- Born: Elizabeth Sarah Greene 24 October 1957 (age 68) St Pancras, London, England
- Education: University of Hull
- Occupation: Television presenter
- Years active: 1980–present
- Known for: Live TV presenting and acting
- Spouse: Mike Smith (1989–2014; his death)

= Sarah Greene =

English television presenter

Elizabeth Sarah Greene (born 24 October 1957) is an English television presenter. She co-presented Blue Peter from May 1980 until June 1983, and hosted the Saturday-morning series Saturday Superstore and Going Live!.

==Early life and career==
Greene was born in London, the daughter of Welsh DIY expert Harry Greene and English actress Marjie Lawrence. She is the elder sister of presenter Laura Greene. Greene was educated at Gospel Oak Primary School and the Grey Coat Hospital School, London, whilst also pursuing child acting roles. She graduated with a degree in Drama from the University of Hull. She then sought acting roles in Birmingham, Manchester and London.

==Television career==
In January 1980, Greene had a role in the daytime drama Together (Southern Television/ITV). She first appeared on Blue Peter after appearing in the BBC adaptation of Pamela Brown's The Swish of the Curtain, following which she was asked by the programme's editor Biddy Baxter to be the replacement for the outgoing Tina Heath. At that time, Greene was the youngest ever presenter of Blue Peter, aged 22, and within two weeks was filming in Cornwall for the series. The programme won a BAFTA Award during Greene's three-year tenure.

After leaving Blue Peter, Greene presented Saturday Superstore with Mike Read, and subsequently co-presented Going Live! with Phillip Schofield. It was during her time on Going Live! that Greene won the 'Best Female on TV' SOS Award for three years running and presided over the phone-in. She then began to appear in television commercials for Nescafé coffee. Later, she fronted Channel 4's daytime antiques programme Collectors' Lot.

On 10 September 1988, Greene and her partner Mike Smith, the television and radio presenter, were seriously injured in a helicopter accident in Gloucestershire. The couple spent a number of weeks in hospital before Greene returned to present Going Live!, whilst still in plaster.

In addition to presenting magazine series such as the BBC's Pebble Mill and Good Morning Summer alongside Will Hanrahan, Greene acted in the Doctor Who serial Attack of the Cybermen, Casualty, Brookside and French & Saunders. In 1991, Greene and Smith joined Maggie Philbin and Robbie Vincent as the presenters of Hospital Watch, a live fly-on-the-wall series on BBC One which had been shown on the channel since February 1986.

In 1992 she co-presented with Smith a hoax paranormal programme called Ghostwatch, which also featured Craig Charles and talk-show host Michael Parkinson. Greene presented a BBC One game show called Happy Families in 1993, alongside Andrew O'Connor. Greene and Smith made a foray into feature films with The Man Who Knew Too Little (1997), starring Bill Murray; they played presenters of The Theatre of Life, a fictional British television series which promised the participant a role in a crime drama.

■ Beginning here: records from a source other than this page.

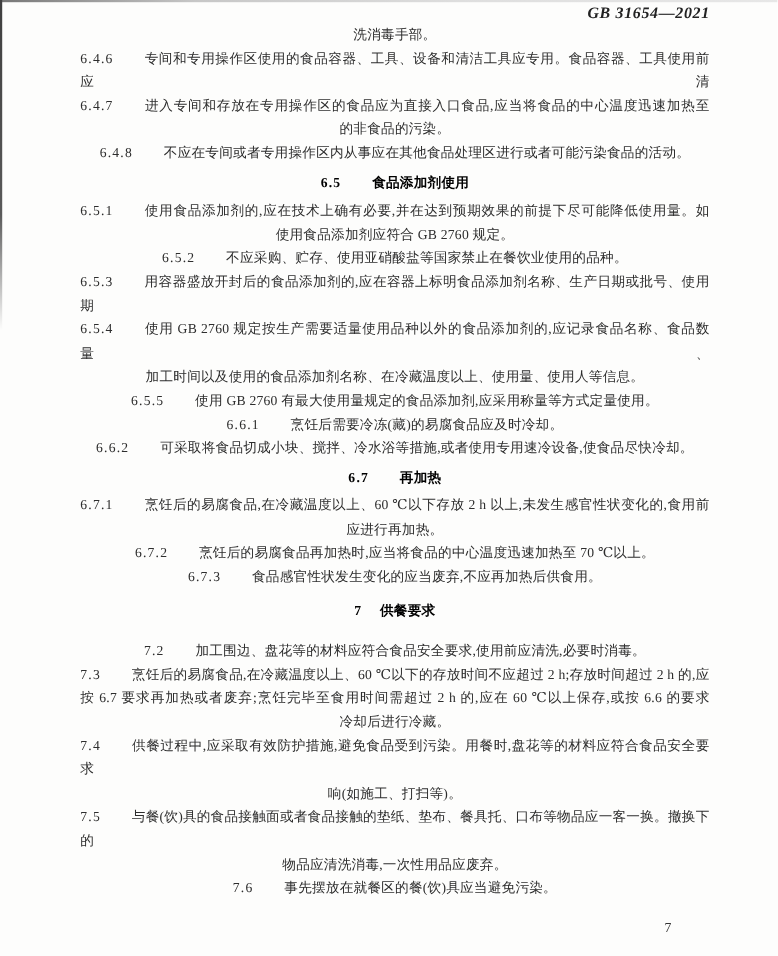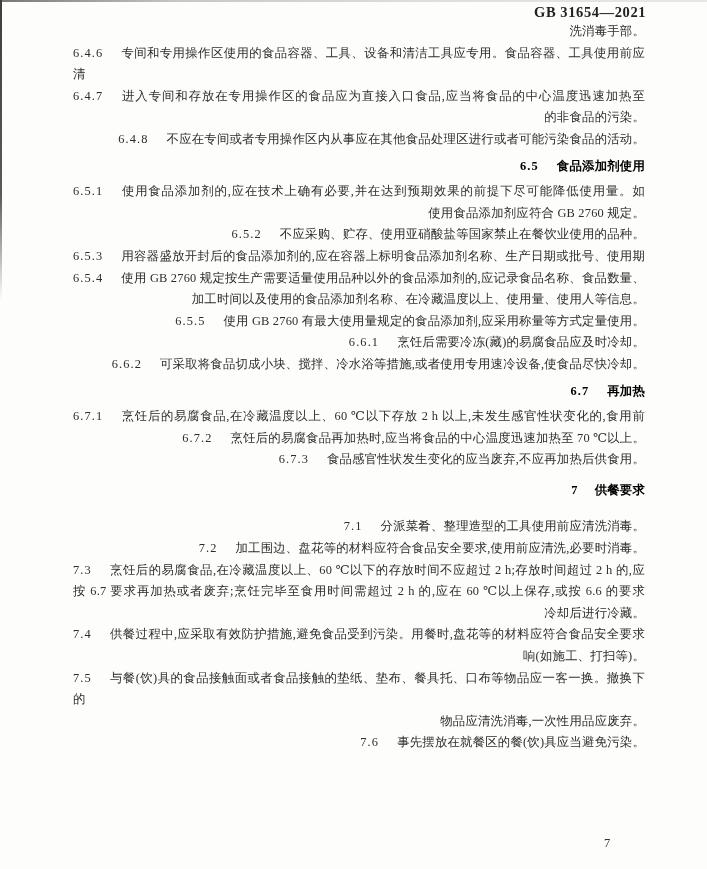"GB 31654—2021" .doc-header { font-style: none -> italic }
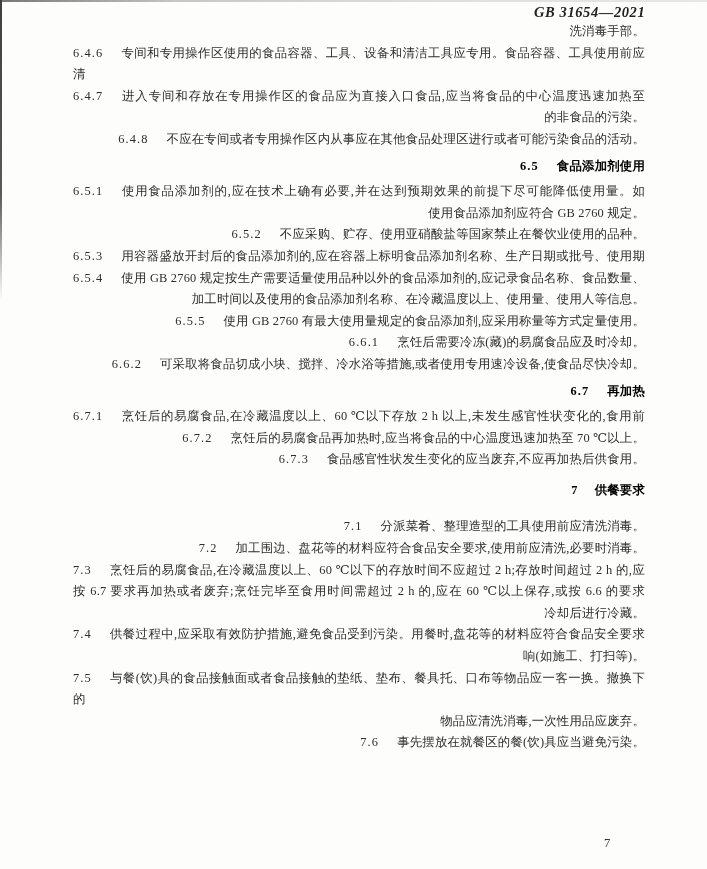"洗消毒手部。" .line { text-align: right -> center }
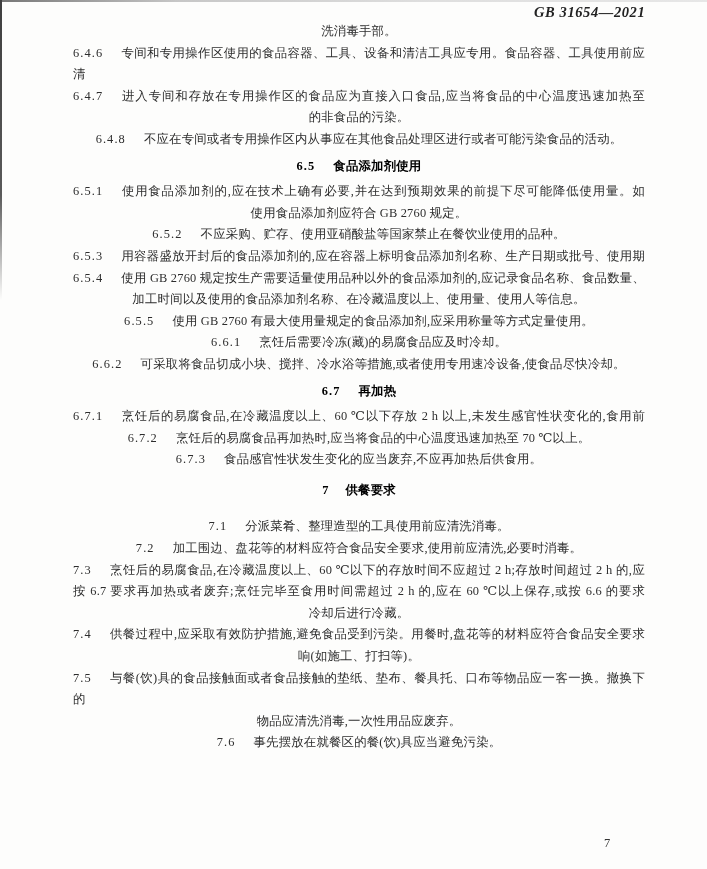"6.4.6" .num { margin-right: 18px -> 28px }
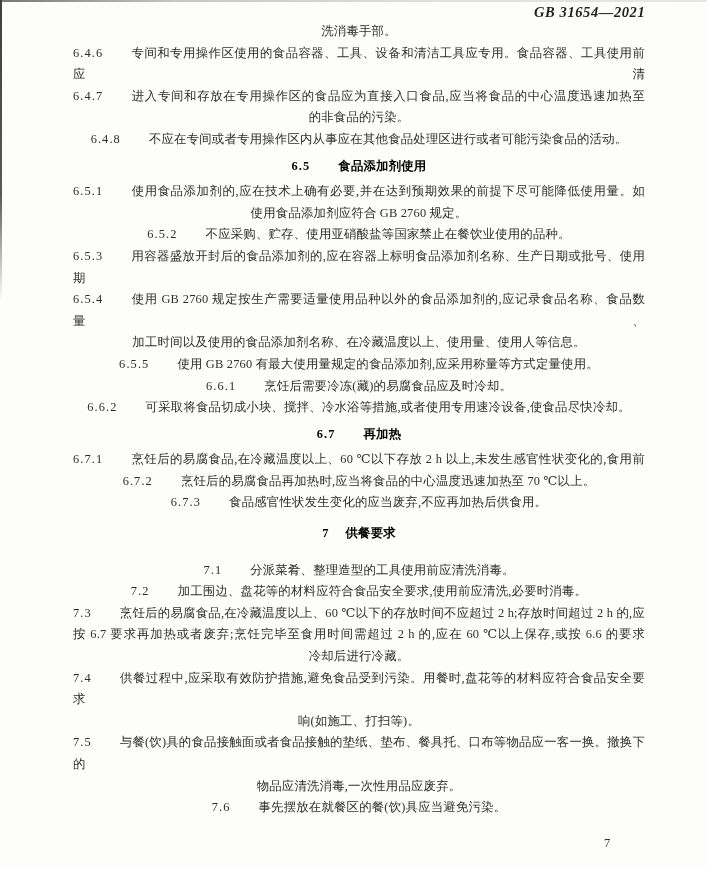"应进行再加热。" div.line { html: none -> <div><span>应进行再加热。</span></div> }
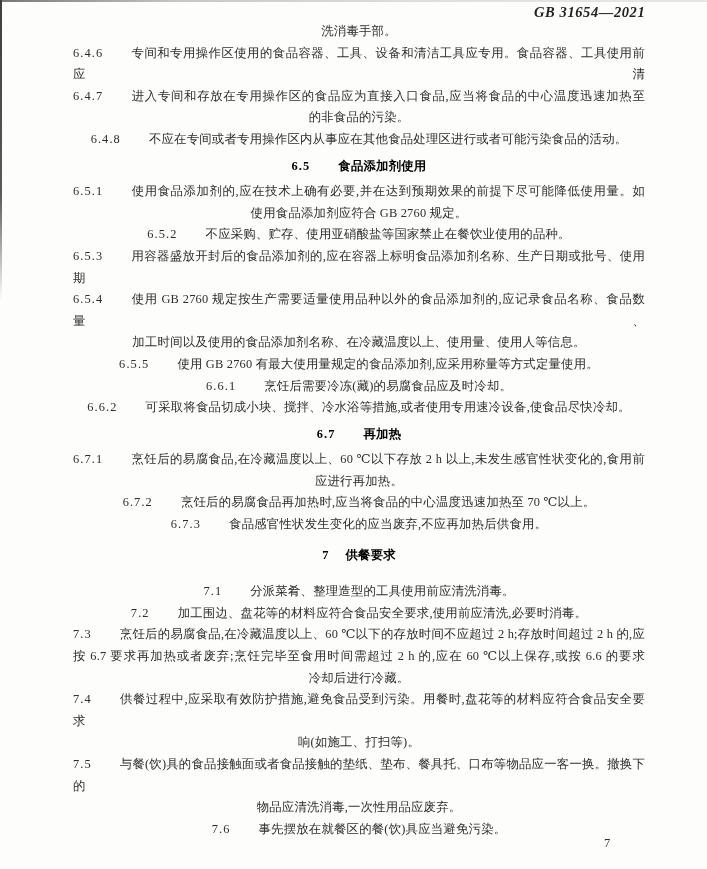"7.1 分派菜肴、整理造型的工具使用前应清洗消毒。" div.line { html: <div><span>7.1</span><span>分派菜肴、整理造型的工具使用前应清洗消毒。</span></div> -> none }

In 1996, Greene began a four-year partnership with the Carlton Food Network, hosting a daily news, debate and magazine series. Later, Greene appeared in the ITV programme Have I Been Here Before? and was also a regular presenter on magazine programme This Morning. She also made a guest appearance in the final episode of The Harry Hill Show, and from 2005 to 2007 she presented the Discovery Home & Health channel's Weddings Live, an annual six-hour broadcast which showcased several weddings live from across the country. Fellow presenters included Brendan Courtney and celebrity makeup artist and stylist Armand Beasley. Partnered with Fred Palascak, Greene competed on ITV's Dancing on Ice in 2008.

Later, Greene took part in an episode of BBC Wales's Coming Home programme, first shown on 22 December 2010. Her mother had died a month before filming, but she decided to continue the process, alongside her 87-year-old father. The programme was able to trace her family tree back to the 17th century in Wales.

Greene and her husband, Mike Smith, appeared on Pointless on BBC One in December 2012. Smith died on 1 August 2014, following complications after major heart surgery.

In April 2017, Greene guest presented an edition of This Morning alongside Phillip Schofield. She returned to guest-present in July that same year, and again on 4 and 18 August, alongside Rylan Clark-Neal.

In 2023, Greene began co-presenting the BBC One quiz show The Finish Line with Roman Kemp.

==Charity==
Greene became an ambassador for ovarian cancer charity Target Ovarian Cancer in 2012.